Francesca Panetta und Halsey Burgund beschreiben den kreativen Prozess, der zur Entstehung von In Event of Moon Disaster führte, einer alternativen Geschichte der Mondlandemission von Apollo 11. Ihre Arbeit liefert eine Fallstudie dazu, wie KI die Produktion von Kultur erweitern (und in Frage stellen) kann.

Francesca Panetta & Halsey Burgund

Am 20. Juli 1969 betritt Präsident Richard Nixon das Oval Office, um der amerikanischen Öffentlichkeit die niederschmetternde Nachricht zu überbringen, dass die Apollo 11-Mission in einer Tragödie geendet hat. Nachdem sie als erste Menschen ihren Fuß auf den Mond gesetzt haben, sitzen Neil Armstrong und Buzz Aldrin jetzt dort fest. Da ihr Sauerstoffvorrat zur Neige geht, wird ihr Leben auf dem Mond enden.
 
„Das Schicksal will es, dass die Männer, die zum Mond flogen, um ihn in Frieden zu erkunden, auf dem Mond bleiben und dort in Frieden ruhen werden“, sagt Nixon ruhig in die Kamera, während Millionen Menschen entsetzt vor ihren Fernsehgeräten sitzen.
 
Der Lauf der Geschichte hätte sich für immer geändert, wäre das tatsächlich geschehen, aber wie wir wissen, sprach Nixon diese Worte nie aus.

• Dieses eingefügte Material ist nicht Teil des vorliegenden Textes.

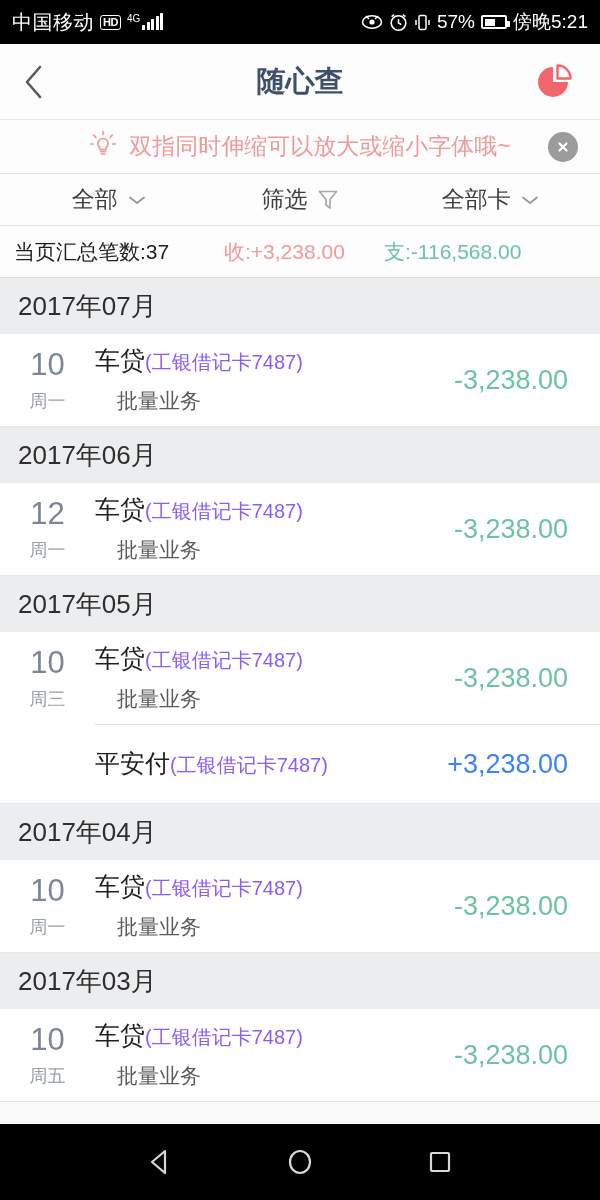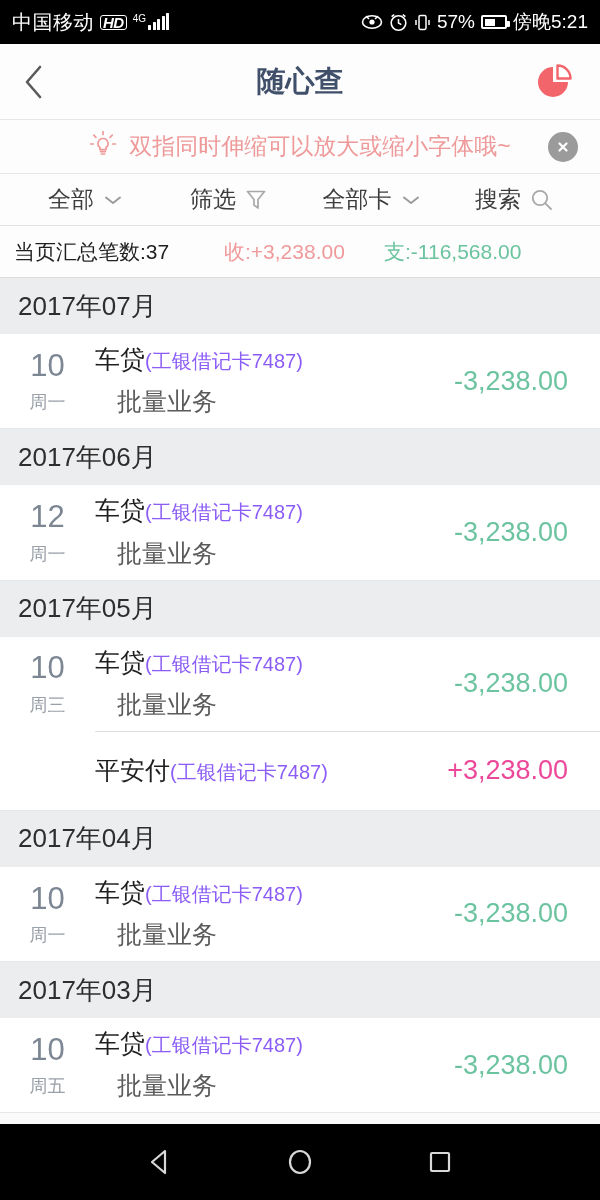--- a/index.html
+++ b/index.html
@@ -20,8 +20,8 @@
   .sb-left, .sb-right { display:flex; align-items:center; gap:6px; }
   .carrier { font-size:20px; letter-spacing:.5px; }
   .hd-badge {
-    border:1.6px solid #fff; border-radius:3px; font-size:15px;
-    padding:0 2px; line-height:13px; font-weight:bold; letter-spacing:-.5px;font-style:italic;
+    border:1.6px solid #fff; border-radius:3px; font-size:11px;
+    padding:0 2px; line-height:13px; font-weight:bold; letter-spacing:-.5px;
   }
   .net-wrap { display:flex; align-items:flex-end; gap:1px; }
   .net-label { font-size:10px; line-height:10px; position:relative; top:-6px; margin-right:1px; }

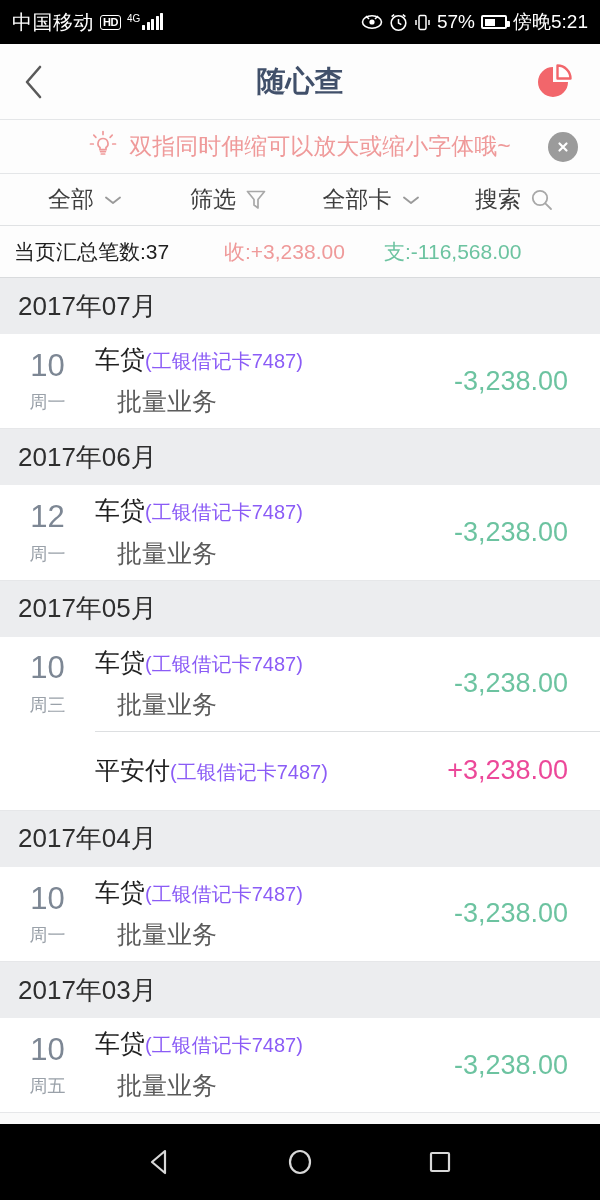--- a/index.html
+++ b/index.html
@@ -227,13 +227,6 @@
           <path d="M3 3.5 L10 9 L17 3.5" fill="none" stroke="#9a9a9a" stroke-width="1.9" stroke-linecap="round" stroke-linejoin="round"></path>
         </svg>
     </div>
-    <div class="filter-item">
-      <span>搜索</span>
-      <svg width="24" height="24" viewBox="0 0 24 24">
-          <circle cx="10" cy="10" r="7.2" fill="none" stroke="#a8a8a8" stroke-width="1.8"></circle>
-          <path d="M15.3 15.3 L21 21" stroke="#a8a8a8" stroke-width="1.8" stroke-linecap="round"></path>
-        </svg>
-    </div>
   </div>
 
   <div class="summary">

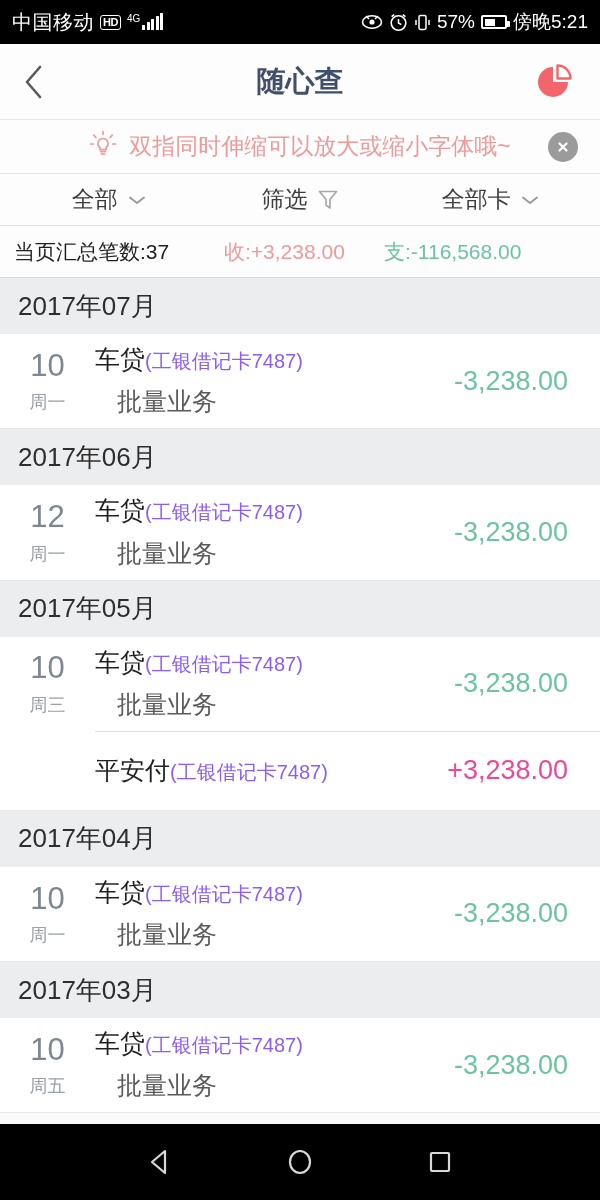--- a/index.html
+++ b/index.html
@@ -111,7 +111,7 @@
   .body-col { flex:1 1 auto; display:flex; flex-direction:column; justify-content:center; padding-right:6px; }
   .txn-title { font-size:25px; color:#1f1f1f; line-height:1.25; }
   .txn-title .paren { font-size:20px; color:#8b5cf6; }
-  .txn-sub { font-size:25px; color:#5b5b5b; margin-top:10px; margin-left:22px; }
+  .txn-sub { font-size:21px; color:#5b5b5b; margin-top:10px; margin-left:22px; }
   .amt-col {
     width:190px; flex:0 0 190px; display:flex; align-items:center;
     justify-content:flex-end; padding-right:32px; font-size:27px;

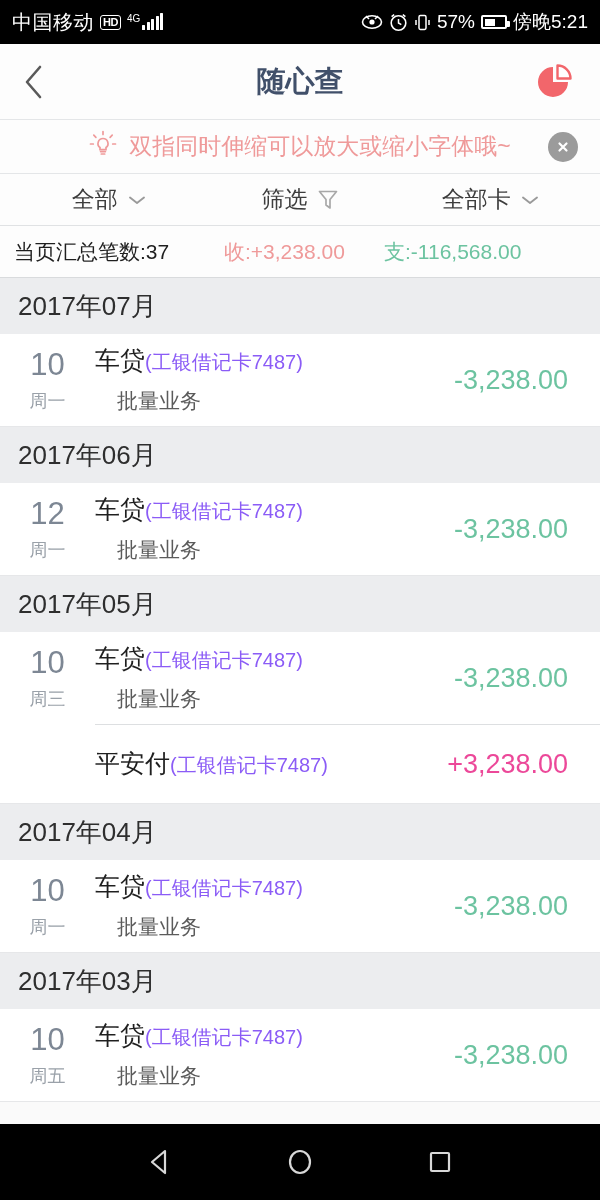--- a/index.html
+++ b/index.html
@@ -117,7 +117,7 @@
     justify-content:flex-end; padding-right:32px; font-size:27px;
   }
   .amt.neg { color:#6cc3a0; }
-  .amt.pos { color:#ec4899; }
+  .amt.pos { color:#3b82f6; }
   .inner-divider { height:1px; background:#dddfe1; margin-left:95px; }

Sein Redenschreiber William Safire hatte sie für den Notfall geschrieben, in dem Wissen, dass die Mission auch nach einer erfolgreichen Landung noch zahlreiche Gefahren bergen würde. Die Ansprache musste nie gehalten werden und verstaubte jahrzehntelang im Nationalarchiv in Washington, eine dünne Verbindung zu einer spekulativen Welt.
Standbild vom "In Event of Moon Disaster" US-Präsident Richard Nixon bei seiner berühmten Mondlandungsrede - oder doch nicht? | Foto: Francesca Panetta and Halsey Burgund, MIT Center for Advanced Virtuality, 2019 Aber dank der synthetischen Medien bot die Rede kreative Möglichkeiten: Sie konnte als Brücke zu dieser alternativen Realität dienen. Anhand von Nixons Ansprache konnte man veranschaulichen, wie moderne Technologie eingesetzt werden kann, um selbst fest etablierte Narrative zu manipulieren. Und man konnte zeigen, dass KI-gestützte Techniken beträchtliches kreatives Potenzial für das künstlerische Schaffen und die Erzeugung von Kultur bergen.
 
Wichtig war auch die pädagogische Komponente des Filmprojekts: Es sollte das Potenzial der neuen KI-Technologie und ihre Funktionsweise beleuchten. Der Film wurde für sehr unterschiedliche Zuschauergruppen produziert – als immersive Kunstinstallation, in der die Betrachter in die sechziger Jahre zurückversetzt werden und bei der Mondlandung vor dem Fernseher sitzen, als interaktive Website und als auf YouTube und Vimeo zugängliches Projekt.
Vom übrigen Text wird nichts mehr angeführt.